Stored items:
┄┄┄┄┄┄┄┄┄┄┄┄┄┄┄┄┄┄┄┄

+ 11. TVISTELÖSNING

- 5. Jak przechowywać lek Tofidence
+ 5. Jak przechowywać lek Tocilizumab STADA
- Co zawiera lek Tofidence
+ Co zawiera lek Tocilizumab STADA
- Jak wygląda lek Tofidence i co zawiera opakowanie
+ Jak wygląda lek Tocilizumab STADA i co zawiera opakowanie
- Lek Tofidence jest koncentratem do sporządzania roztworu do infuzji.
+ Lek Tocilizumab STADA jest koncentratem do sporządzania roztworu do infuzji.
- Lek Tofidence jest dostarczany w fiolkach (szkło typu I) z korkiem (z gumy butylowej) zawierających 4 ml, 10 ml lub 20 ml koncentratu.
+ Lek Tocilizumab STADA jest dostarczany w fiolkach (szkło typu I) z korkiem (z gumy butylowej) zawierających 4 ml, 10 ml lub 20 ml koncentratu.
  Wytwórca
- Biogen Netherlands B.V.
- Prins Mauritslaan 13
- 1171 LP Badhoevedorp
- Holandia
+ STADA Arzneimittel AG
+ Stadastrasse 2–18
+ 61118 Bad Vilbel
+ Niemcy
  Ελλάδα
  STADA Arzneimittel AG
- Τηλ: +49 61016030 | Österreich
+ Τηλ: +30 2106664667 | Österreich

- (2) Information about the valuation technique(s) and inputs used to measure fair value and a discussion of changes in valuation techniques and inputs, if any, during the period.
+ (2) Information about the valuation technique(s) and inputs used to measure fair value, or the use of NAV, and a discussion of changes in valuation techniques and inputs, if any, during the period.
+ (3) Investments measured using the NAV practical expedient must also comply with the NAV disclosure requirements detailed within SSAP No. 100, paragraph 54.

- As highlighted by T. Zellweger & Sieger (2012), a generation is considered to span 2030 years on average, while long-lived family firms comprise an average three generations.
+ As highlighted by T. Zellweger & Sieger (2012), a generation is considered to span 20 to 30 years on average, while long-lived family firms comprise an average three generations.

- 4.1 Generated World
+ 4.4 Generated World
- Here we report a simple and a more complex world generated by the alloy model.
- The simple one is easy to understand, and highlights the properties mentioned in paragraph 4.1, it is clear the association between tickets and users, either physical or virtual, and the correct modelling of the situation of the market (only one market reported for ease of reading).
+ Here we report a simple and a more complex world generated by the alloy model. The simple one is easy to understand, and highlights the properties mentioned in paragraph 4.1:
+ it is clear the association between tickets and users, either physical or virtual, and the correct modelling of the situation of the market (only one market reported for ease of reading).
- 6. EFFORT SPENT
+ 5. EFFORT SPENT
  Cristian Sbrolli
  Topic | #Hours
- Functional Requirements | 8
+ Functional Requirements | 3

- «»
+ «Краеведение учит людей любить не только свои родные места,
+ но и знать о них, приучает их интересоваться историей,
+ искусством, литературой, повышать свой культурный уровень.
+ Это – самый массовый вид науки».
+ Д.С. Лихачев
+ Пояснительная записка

┄┄┄┄┄┄┄┄┄┄┄┄┄┄┄┄┄┄┄┄

• _Work order_
Please copy exactly, and only, the lines from the line containing "о них, приучает" through the last line of the records, with both ends included.

• _Task response_
+ но и знать о них, приучает их интересоваться историей,
+ искусством, литературой, повышать свой культурный уровень.
+ Это – самый массовый вид науки».
+ Д.С. Лихачев
+ Пояснительная записка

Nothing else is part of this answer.